Fall and Spring are especially good times of the year to find bitter greens and I thought they would complement the richness of  the winter squashes for the book club dinner. The sharp bite of radishes worked well with the greens and adding pomegranates seeds gave a sweet-tart pop as their juices were released when bitten into.  I need to experiment with the dressing as I used my go to dressing and probably could add another dimension to the salad with a new dressing. I will be working on that and get back to you.

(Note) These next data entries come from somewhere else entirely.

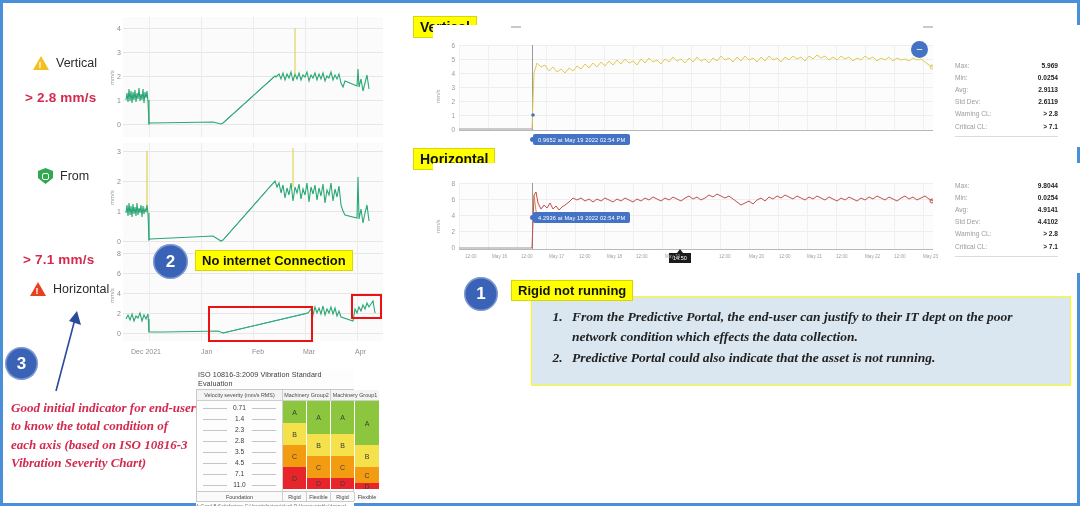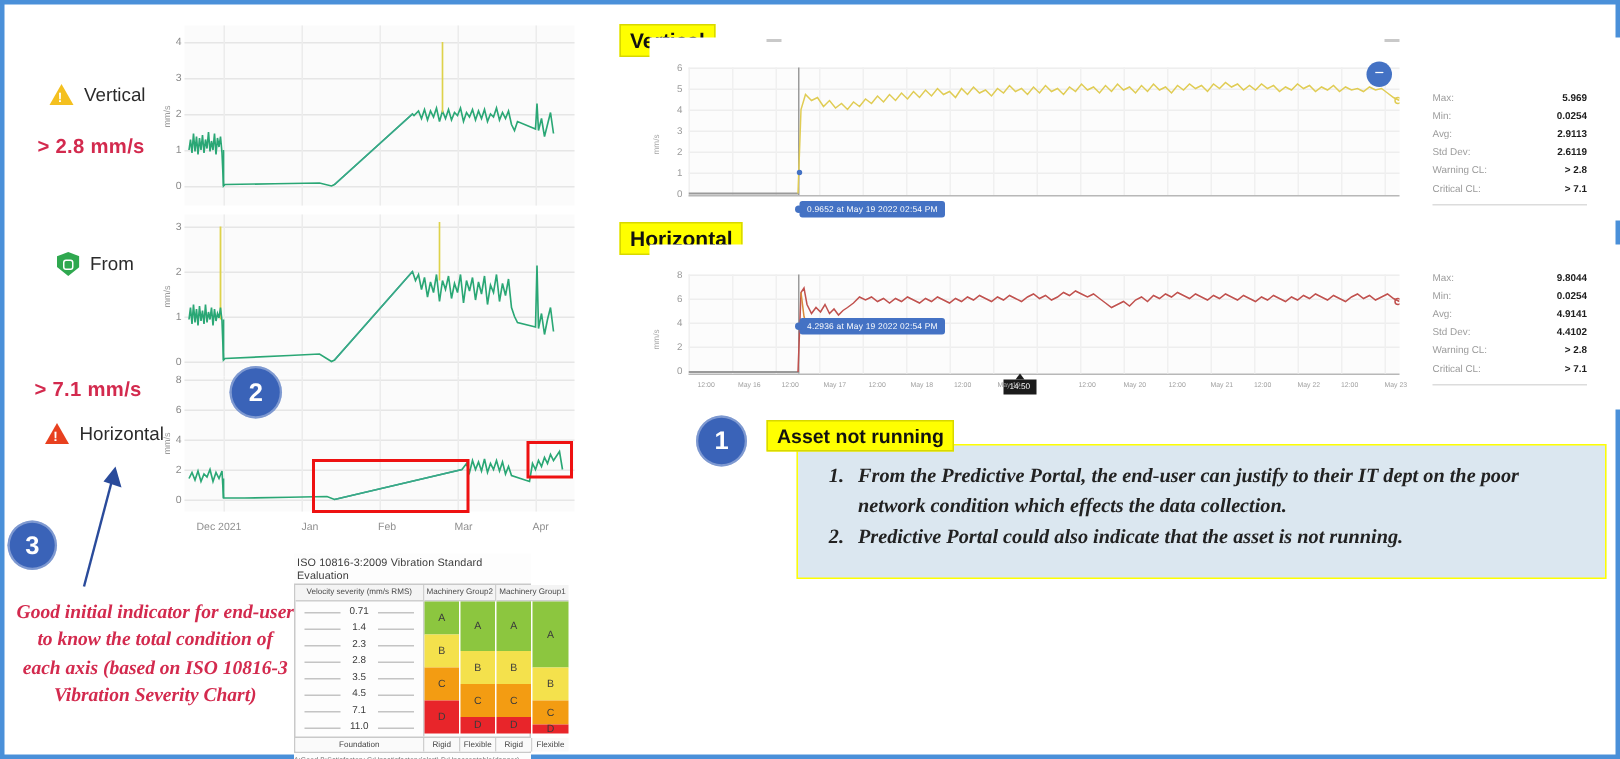"No internet Connection" div.hl { html: none -> <div>No internet Connection</div> }
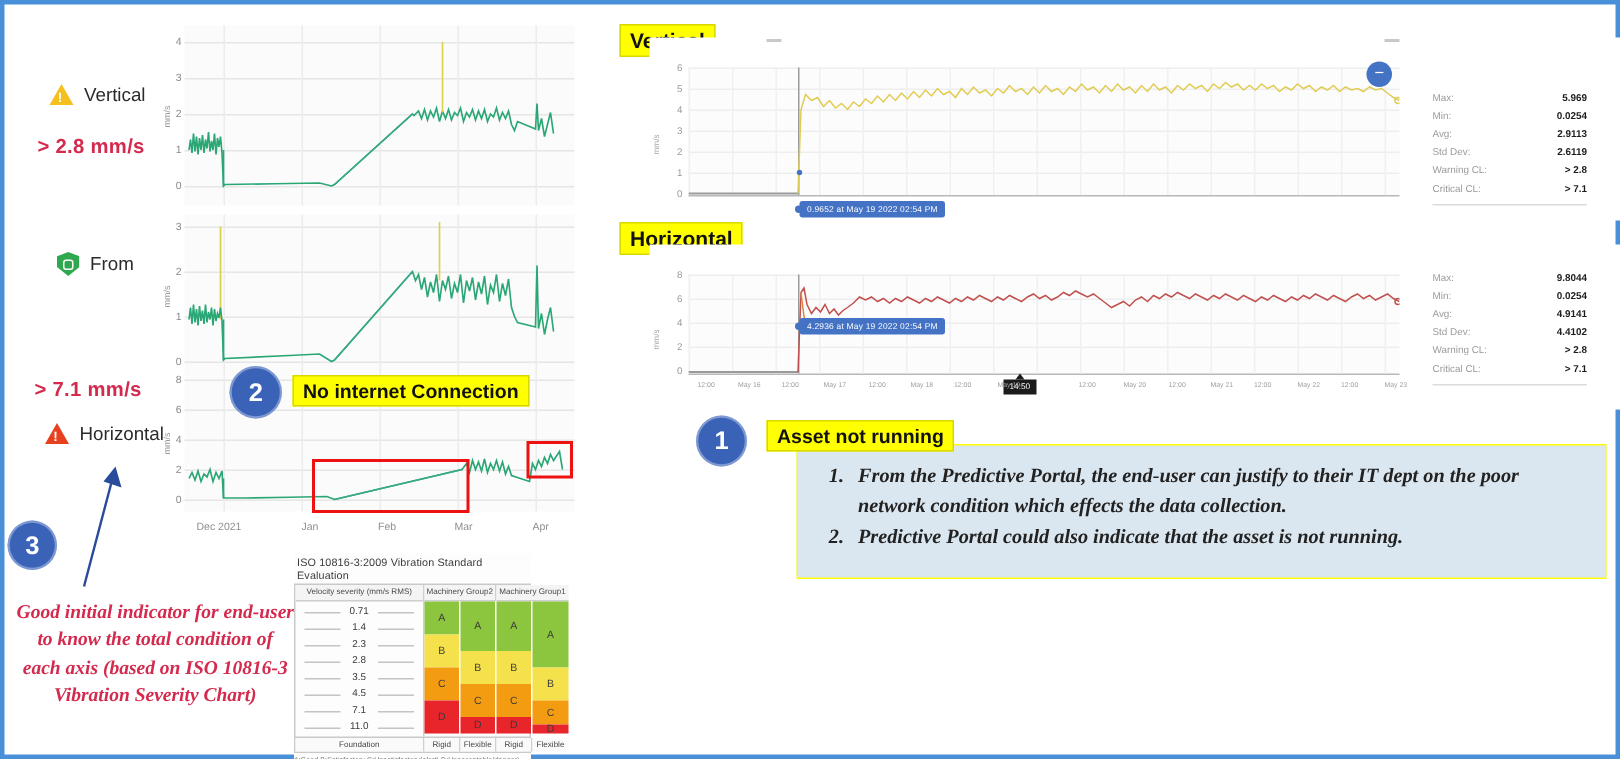"Asset not running" div.hl { text: Asset -> Rigid }
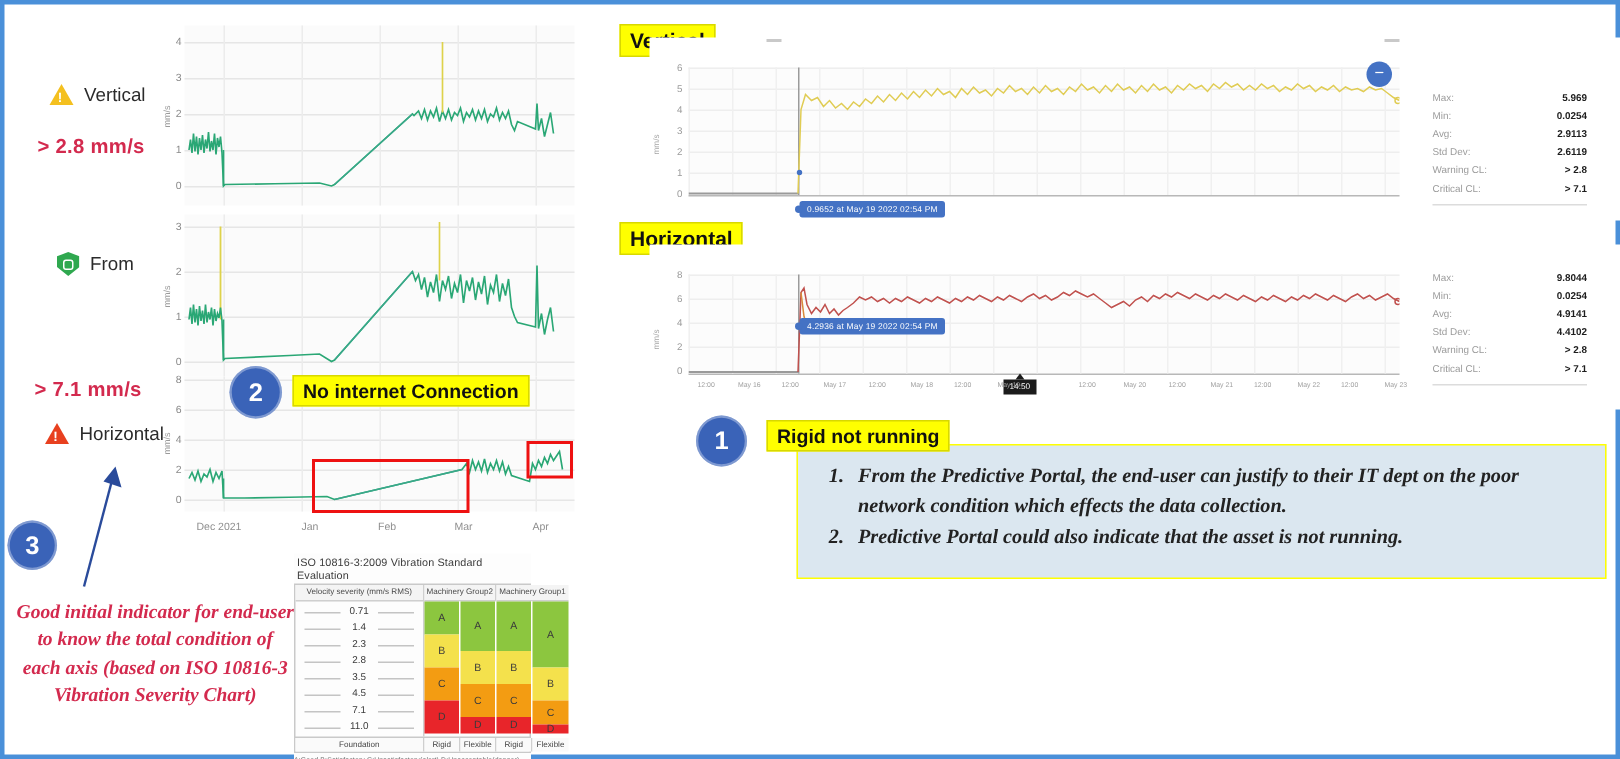"Good initial indicator for end-user" div.note { text-align: center -> none }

Dandelion, Arugula, Radish and Pomegranate Salad
Prep time
Total time
Recipe type: Salad
Serves: 6
  • 1 Bunch Dandelion Greens
  • 1 Bunch Arugula
  • 4 to 5 Radishes thinly sliced
  • Seeds of ½ a Pomegranate
  • -
  • Dressing
  • 1 tsp Dijon Mustard
  • ½ tbsp Lemon Juice
  • 1 tbsp Rice Wine Vinegar
  • 4 tbsp Olive Oil
  1. Wash in cold water, tear the leaves and spin in salad spinner the dandelions and arugula greens. Add to a large serving bowl. Top with radishes and pomegranates.
  2. Combines dressing ingredients in a small jar. Shake vigorously until emulsified.
  3. Pour over salad and toss.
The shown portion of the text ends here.